地域が一丸となって取り組むための体制整備を構築したケースとしては、延岡商工会議所(宮崎県)が、行政や観光協会、非営利団体(NPO)、住民などを巻き込んだ観光イベントを開催。

一般の家庭に宿泊する「民泊事業」を始める住民も登場し、人気となっている。

 

また、地域の特色を生かした観光資源の開発では、大分県の豊後高田商工会議所が5年かけて、商店街が元気だった昭和30年代をテーマにした街づくりに取り組んだ。

全国300件の事例を研究し、昭和の建築、歴史、商品、商人の4つの再生をテーマに掲げ、総延長500メートル、100軒の商店街を段階的に再生させることに成功した。

 

広域連携で広範囲からの誘客に成功したケースもある。

臨海地に工場を有する室蘭(北海道)、川崎(神奈川県)、四日市(三重県)、徳山(山口県)、新南陽(山口県)、北九州(福岡県)の6商工会議所は、各地持ち回りで「全国工場夜景サミット」を開催。

事例発表やフォトコンテスト、開催地の工場夜景ツアーの実施などを通して、旅行業者などに工場夜景の魅力を広く発信している。

 

日商と全国商工会議所は、3カ年計画で観光振興を図る方針だ。

第1段階として、今年度までにネットワーク構築などの体制づくりを完成させるほか、2015年度までに、地域の観光資源の磨き上げと魅力ある商品化、ブランド化などを図る。

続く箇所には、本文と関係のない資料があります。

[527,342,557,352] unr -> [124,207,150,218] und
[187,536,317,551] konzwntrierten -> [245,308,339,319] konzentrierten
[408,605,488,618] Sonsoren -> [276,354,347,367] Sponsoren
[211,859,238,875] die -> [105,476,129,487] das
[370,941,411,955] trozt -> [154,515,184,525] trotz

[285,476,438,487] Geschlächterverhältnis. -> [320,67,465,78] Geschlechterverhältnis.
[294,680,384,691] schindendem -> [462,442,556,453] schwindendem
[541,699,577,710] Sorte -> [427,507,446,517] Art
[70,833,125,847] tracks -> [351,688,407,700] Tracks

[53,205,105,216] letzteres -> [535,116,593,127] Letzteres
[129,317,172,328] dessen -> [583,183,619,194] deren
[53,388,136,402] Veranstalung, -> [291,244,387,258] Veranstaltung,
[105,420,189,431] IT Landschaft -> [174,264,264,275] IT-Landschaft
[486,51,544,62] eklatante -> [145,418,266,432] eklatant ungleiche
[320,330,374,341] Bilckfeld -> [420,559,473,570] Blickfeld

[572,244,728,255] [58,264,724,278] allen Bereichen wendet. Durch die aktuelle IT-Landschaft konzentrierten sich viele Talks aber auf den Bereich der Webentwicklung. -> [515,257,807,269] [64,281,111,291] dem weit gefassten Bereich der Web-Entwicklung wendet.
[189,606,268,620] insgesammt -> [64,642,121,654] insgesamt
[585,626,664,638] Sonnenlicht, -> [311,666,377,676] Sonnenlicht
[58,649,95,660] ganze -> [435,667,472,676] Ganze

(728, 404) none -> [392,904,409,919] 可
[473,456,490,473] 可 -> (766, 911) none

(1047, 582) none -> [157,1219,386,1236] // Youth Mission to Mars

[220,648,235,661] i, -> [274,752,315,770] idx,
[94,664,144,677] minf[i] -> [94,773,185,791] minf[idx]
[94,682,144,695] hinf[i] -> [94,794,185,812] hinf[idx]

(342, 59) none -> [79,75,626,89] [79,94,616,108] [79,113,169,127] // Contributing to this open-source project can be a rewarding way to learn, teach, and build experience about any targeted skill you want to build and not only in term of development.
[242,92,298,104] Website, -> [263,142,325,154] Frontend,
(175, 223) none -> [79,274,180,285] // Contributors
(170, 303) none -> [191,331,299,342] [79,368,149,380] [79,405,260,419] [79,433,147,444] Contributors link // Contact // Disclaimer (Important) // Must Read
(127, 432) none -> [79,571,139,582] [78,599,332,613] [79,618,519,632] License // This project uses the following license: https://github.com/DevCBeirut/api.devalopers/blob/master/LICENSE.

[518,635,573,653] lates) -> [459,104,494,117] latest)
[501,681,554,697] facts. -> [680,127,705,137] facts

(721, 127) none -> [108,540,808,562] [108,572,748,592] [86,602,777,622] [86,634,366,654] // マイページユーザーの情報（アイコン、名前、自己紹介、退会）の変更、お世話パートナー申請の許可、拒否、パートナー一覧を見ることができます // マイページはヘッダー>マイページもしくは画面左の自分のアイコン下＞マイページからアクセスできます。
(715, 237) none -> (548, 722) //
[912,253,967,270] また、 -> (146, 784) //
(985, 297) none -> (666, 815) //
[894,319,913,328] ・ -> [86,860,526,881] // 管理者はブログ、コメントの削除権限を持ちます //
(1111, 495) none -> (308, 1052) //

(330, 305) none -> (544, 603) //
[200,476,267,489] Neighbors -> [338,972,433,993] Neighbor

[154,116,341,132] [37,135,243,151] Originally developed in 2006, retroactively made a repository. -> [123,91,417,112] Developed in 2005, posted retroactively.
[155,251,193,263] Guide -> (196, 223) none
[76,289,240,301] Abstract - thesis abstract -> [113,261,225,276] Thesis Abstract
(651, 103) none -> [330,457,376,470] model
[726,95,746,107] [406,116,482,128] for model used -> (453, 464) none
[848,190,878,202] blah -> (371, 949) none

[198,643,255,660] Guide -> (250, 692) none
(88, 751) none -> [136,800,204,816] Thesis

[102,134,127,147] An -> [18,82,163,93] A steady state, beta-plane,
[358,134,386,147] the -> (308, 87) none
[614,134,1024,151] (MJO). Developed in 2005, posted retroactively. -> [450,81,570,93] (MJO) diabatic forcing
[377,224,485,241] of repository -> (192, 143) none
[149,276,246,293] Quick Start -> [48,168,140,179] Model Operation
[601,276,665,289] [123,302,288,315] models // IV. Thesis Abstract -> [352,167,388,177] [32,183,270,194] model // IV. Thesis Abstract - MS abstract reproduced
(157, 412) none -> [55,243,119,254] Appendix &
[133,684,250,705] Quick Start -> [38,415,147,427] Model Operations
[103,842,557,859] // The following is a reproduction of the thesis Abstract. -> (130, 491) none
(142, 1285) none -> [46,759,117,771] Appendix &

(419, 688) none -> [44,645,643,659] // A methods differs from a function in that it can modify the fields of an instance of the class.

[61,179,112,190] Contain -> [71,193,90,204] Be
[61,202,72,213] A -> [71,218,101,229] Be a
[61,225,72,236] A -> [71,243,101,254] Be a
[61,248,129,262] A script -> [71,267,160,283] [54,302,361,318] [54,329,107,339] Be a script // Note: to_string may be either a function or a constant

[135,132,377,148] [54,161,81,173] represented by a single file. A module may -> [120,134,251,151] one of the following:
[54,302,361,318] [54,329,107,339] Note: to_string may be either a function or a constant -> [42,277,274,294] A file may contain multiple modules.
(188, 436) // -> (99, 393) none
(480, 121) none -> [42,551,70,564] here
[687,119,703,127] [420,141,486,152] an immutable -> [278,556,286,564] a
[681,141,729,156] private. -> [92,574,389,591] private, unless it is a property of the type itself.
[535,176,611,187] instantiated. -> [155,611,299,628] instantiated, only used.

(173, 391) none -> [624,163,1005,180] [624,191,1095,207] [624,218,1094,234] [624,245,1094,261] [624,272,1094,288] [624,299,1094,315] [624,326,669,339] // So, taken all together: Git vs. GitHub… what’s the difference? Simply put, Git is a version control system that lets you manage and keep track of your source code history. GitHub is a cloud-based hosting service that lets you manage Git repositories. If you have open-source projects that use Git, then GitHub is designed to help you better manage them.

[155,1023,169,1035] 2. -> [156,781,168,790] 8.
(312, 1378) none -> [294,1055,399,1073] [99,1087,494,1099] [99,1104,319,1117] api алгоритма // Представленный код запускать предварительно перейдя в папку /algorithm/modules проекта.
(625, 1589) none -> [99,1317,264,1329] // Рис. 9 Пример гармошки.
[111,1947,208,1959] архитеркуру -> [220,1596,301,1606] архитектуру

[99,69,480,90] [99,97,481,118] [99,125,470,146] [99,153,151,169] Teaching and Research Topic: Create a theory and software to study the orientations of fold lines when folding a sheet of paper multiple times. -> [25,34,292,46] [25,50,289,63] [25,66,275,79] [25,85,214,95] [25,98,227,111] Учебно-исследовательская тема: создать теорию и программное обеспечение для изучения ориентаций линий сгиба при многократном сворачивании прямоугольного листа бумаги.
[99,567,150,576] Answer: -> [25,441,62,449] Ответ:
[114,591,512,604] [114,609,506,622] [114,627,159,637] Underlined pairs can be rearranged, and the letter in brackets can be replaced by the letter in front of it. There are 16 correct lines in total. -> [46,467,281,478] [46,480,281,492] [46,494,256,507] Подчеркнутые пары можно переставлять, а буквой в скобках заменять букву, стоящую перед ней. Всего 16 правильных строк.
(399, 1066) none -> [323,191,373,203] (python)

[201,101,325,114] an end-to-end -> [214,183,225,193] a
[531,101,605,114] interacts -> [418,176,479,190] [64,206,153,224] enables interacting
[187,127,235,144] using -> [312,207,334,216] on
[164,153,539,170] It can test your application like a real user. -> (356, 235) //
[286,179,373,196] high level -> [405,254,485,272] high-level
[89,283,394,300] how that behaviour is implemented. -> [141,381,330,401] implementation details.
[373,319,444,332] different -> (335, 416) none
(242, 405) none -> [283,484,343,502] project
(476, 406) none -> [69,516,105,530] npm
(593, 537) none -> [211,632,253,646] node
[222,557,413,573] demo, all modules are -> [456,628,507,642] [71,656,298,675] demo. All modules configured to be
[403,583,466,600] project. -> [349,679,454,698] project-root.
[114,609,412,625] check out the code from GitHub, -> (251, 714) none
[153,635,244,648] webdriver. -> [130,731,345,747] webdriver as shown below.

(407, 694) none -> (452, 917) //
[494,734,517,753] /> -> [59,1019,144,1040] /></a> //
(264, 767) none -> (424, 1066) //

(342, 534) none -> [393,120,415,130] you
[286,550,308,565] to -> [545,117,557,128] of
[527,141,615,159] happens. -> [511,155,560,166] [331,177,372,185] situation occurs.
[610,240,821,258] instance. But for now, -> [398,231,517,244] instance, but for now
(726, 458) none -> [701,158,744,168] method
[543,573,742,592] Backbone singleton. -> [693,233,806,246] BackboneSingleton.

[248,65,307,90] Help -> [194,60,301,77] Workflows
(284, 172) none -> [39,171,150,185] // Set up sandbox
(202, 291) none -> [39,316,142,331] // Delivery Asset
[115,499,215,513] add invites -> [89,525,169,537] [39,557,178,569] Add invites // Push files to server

さらに、リピーターを増やすための取り組みを強化し、国内需要を固める。

2016年度までに長期滞在型の観光と、インバウンドの促進に取り組む方針だ。

 

地域連携により、より広範囲からの誘客を実現し、地域間の周回性を高めるほか、外国人旅行者の受け入れ態勢の整備や誘致活動を強化する。